We have clay soils that make our gardeners work a bit harder than gardeners in other parts of the country. When wet, the clay is a slippery, sticky muck; when dry, it cracks, gets hard, and acts like concrete unless it is amended with lots of organic matter. Our soil erodes readily, so it should never stay exposed. It takes nature hundreds of years to make 1" of topsoil, but rain can erode that 1" in one week.

We are on the borderline of being too hot for a lot of plants and too cold for a lot of others. And our abrupt temperature changes make it hard on the rest. We are never quite sure when winter has arrived in Cumberland County; summer might return the next day.

Gardening in Cumberland County CAN be successful

Of the many aspects of gardening in Cumberland County, an understanding of our soil is probably the most important. Every "transplant" gardener to the county needs a crash course on managing sandy and clay soils.
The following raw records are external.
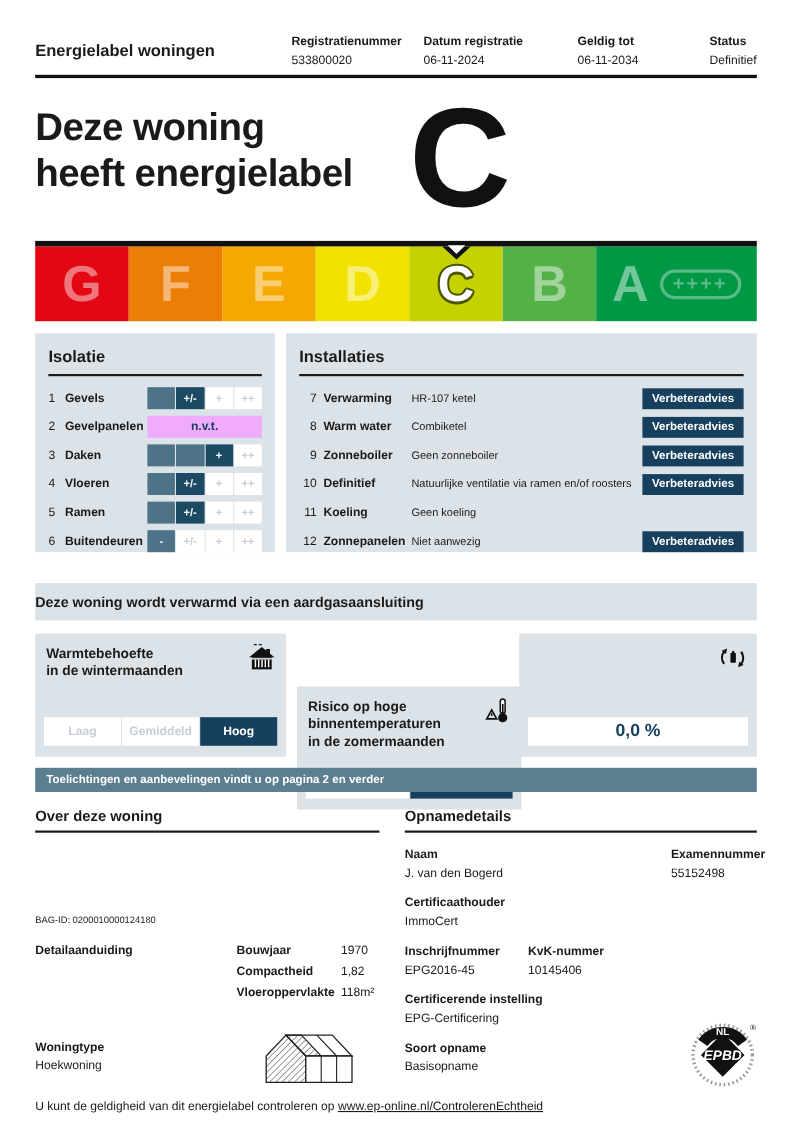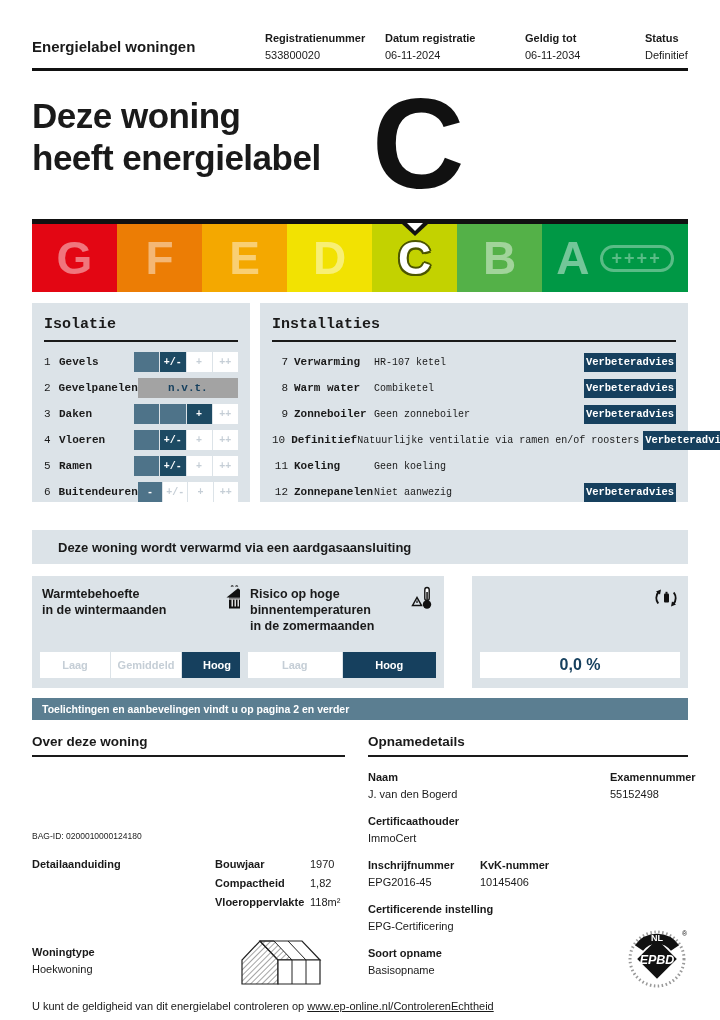--- a/index.html
+++ b/index.html
@@ -27,50 +27,50 @@
         border-top:11px solid transparent;border-bottom:11px solid transparent;z-index:2;}
   .band-badge{border:3px solid rgba(255,255,255,0.35);color:rgba(255,255,255,0.35);
         font-weight:bold;font-size:18px;letter-spacing:2px;border-radius:14px;
         padding:0 9px;margin-left:10px;line-height:21px;}
   .notch-outer{position:absolute;top:5px;width:0;height:0;transform:translateX(-50%);z-index:4;
         border-left:13px solid transparent;border-right:13px solid transparent;border-top:12px solid #111;}
   .notch-inner{position:absolute;top:4px;width:0;height:0;transform:translateX(-50%);z-index:5;
         border-left:8px solid transparent;border-right:8px solid transparent;border-top:8px solid #fff;}
 
   
-  .panel{position:absolute;top:303px;height:199px;background:#dce3e8;box-sizing:border-box;font-family:Liberation Mono, monospace;}
+  .panel{position:absolute;top:303px;height:199px;background:#dce3e8;box-sizing:border-box;}
   .panel-iso{left:32px;width:218px;}
   .panel-inst{left:260px;width:428px;}
   .panel-title{font-size:15px;font-weight:bold;margin:13px 12px 0;padding-bottom:7px;border-bottom:2px solid #1a1a1a;}
   .rows{margin:7px 12px 0;}
   .iso-row{display:flex;align-items:center;height:26px;font-size:11px;}
   .iso-num{width:12px;}
   .iso-label{font-weight:bold;flex:1;padding-left:3px;}
   .iso-cells{width:104px;display:flex;gap:1px;}
   .iso-cell{flex:1;height:20px;display:flex;align-items:center;justify-content:center;font-weight:bold;font-size:10px;}
   .iso-cell.filled{background:#4e7389;color:#fff;}
   .iso-cell.current{background:#1d4a63;color:#fff;}
   .iso-cell.empty{background:#fff;color:#c5ced6;}
-  .iso-nvt{width:100%;height:20px;background:#a3a3a3;color:#16405e;font-weight:bold;font-size:11px;
+  .iso-nvt{width:100%;height:20px;background:#f0abfc;color:#16405e;font-weight:bold;font-size:11px;
         display:flex;align-items:center;justify-content:center;}
   .inst-row{display:flex;align-items:center;height:26px;font-size:11px;}
   .inst-num{width:16px;text-align:right;padding-right:6px;}
   .inst-label{font-weight:bold;width:80px;}
   .inst-value{flex:1;font-size:10px;white-space:nowrap;padding-right:4px;}
   .advice-btn{width:92px;height:19px;background:#16405e;color:#fff;font-weight:bold;font-size:10.5px;
         display:flex;align-items:center;justify-content:center;flex:none;cursor:pointer;}
   .advice-spacer{width:92px;flex:none;}
 
   
   .gas-banner{position:absolute;left:32px;width:656px;top:530px;height:34px;background:#dce3e8;
-        display:flex;align-items:center;padding-left:26px;box-sizing:border-box;font-size:13px;font-weight:bold;}
+        display:flex;align-items:center;padding-left:0;box-sizing:border-box;font-size:13px;font-weight:bold;}
 
   
   .box{position:absolute;top:576px;height:112px;background:#dce3e8;box-sizing:border-box;padding:10px;}
-  .box1{left:32px;width:228px;} .box2{left:240px;width:204px;} .box3{left:472px;width:216px;}
+  .box1{left:32px;width:228px;} .box2{left:270px;width:204px;margin-top:48px;} .box3{left:472px;width:216px;}
   .box-title{font-size:12.5px;font-weight:bold;line-height:16px;white-space:pre-line;}
   .box-icon{position:absolute;top:9px;right:9px;}
   .box-segments{position:absolute;left:8px;right:8px;bottom:10px;height:26px;display:flex;gap:1px;}
   .seg{flex:1;display:flex;align-items:center;justify-content:center;background:#fff;color:#c5ced6;
         font-size:11px;font-weight:bold;}
   .seg.selected{background:#16405e;color:#fff;}
   .box-value{position:absolute;left:8px;right:8px;bottom:10px;height:26px;background:#fff;color:#16405e;
         font-size:16px;font-weight:bold;display:flex;align-items:center;justify-content:center;}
We live in the Sandhills and Coastal Plain regions, a geological formation which includes parts of Hoke and Cumberland counties. Our soil was prehistorically formed from weathered sandstone and shale. Most of Cumberland County, especially the southern part, is comprised of the soil type called White Store. Characteristic of White Store soil is its very firm clay base (subsoil), the chief limitations being poor drainage and high shrink-swell potential. (Soil cracks when dry, and so may your home's foundation). Soil scientists describe our soil as very sticky, strongly acidic, and highly erodible.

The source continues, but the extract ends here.